EXERCISE PROMPT =
Could you restate all of the records exactly, leaving out the pictures?

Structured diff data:
####
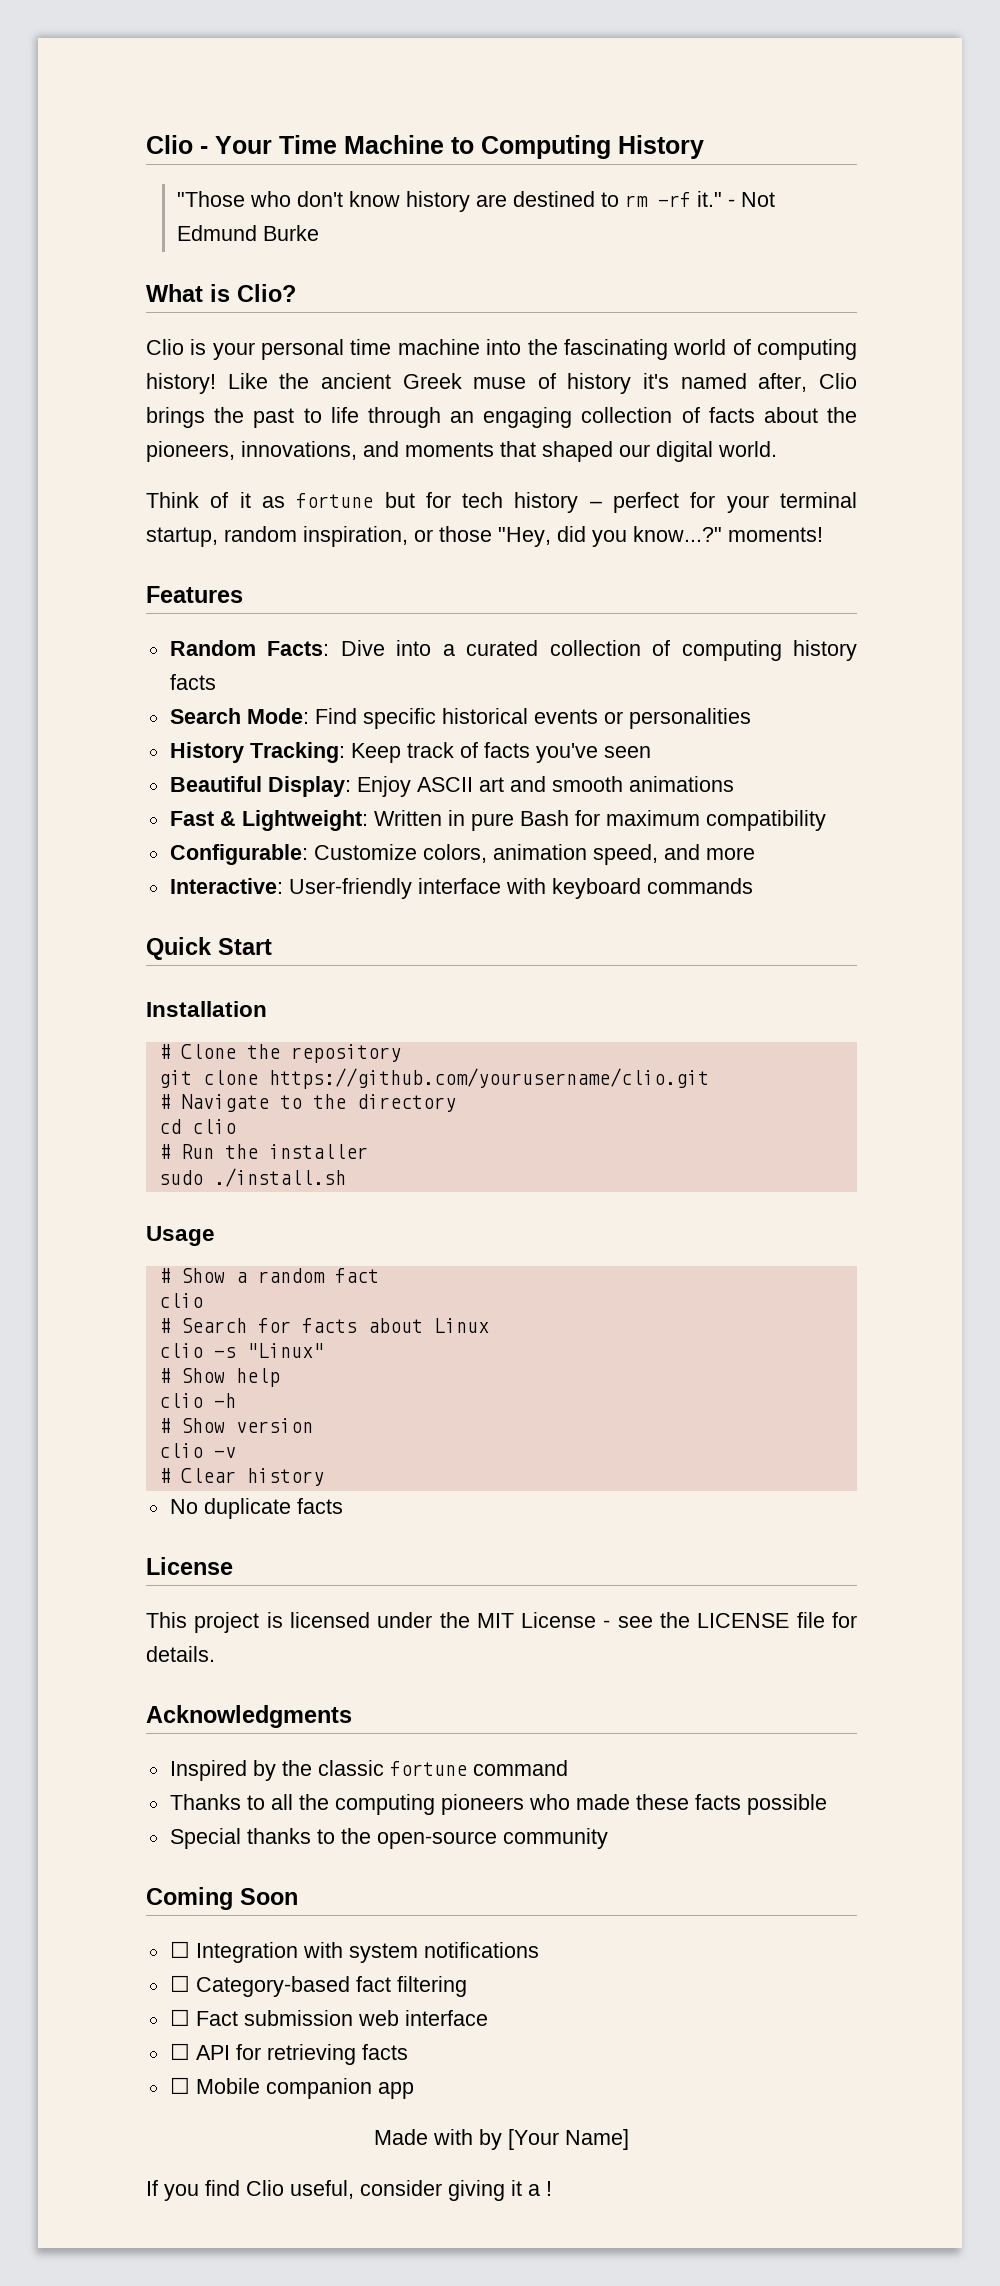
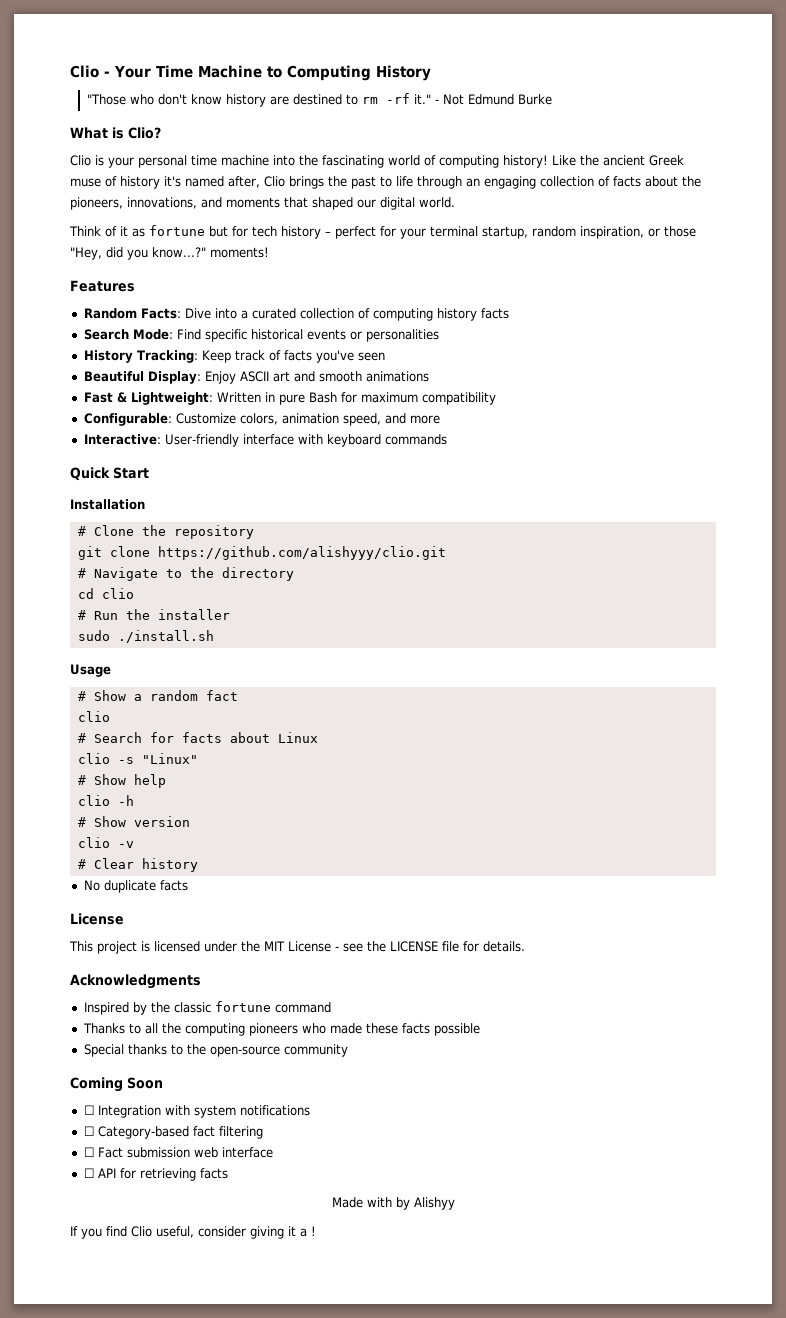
- git clone https://github.com/yourusername/clio.git
+ git clone https://github.com/alishyyy/clio.git
- ☐ Mobile companion app
- Made with by [Your Name]
+ Made with by Alishyy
####
COMPLETED TASK =
- git clone https://github.com/yourusername/clio.git
+ git clone https://github.com/alishyyy/clio.git
- ☐ Mobile companion app
- Made with by [Your Name]
+ Made with by Alishyy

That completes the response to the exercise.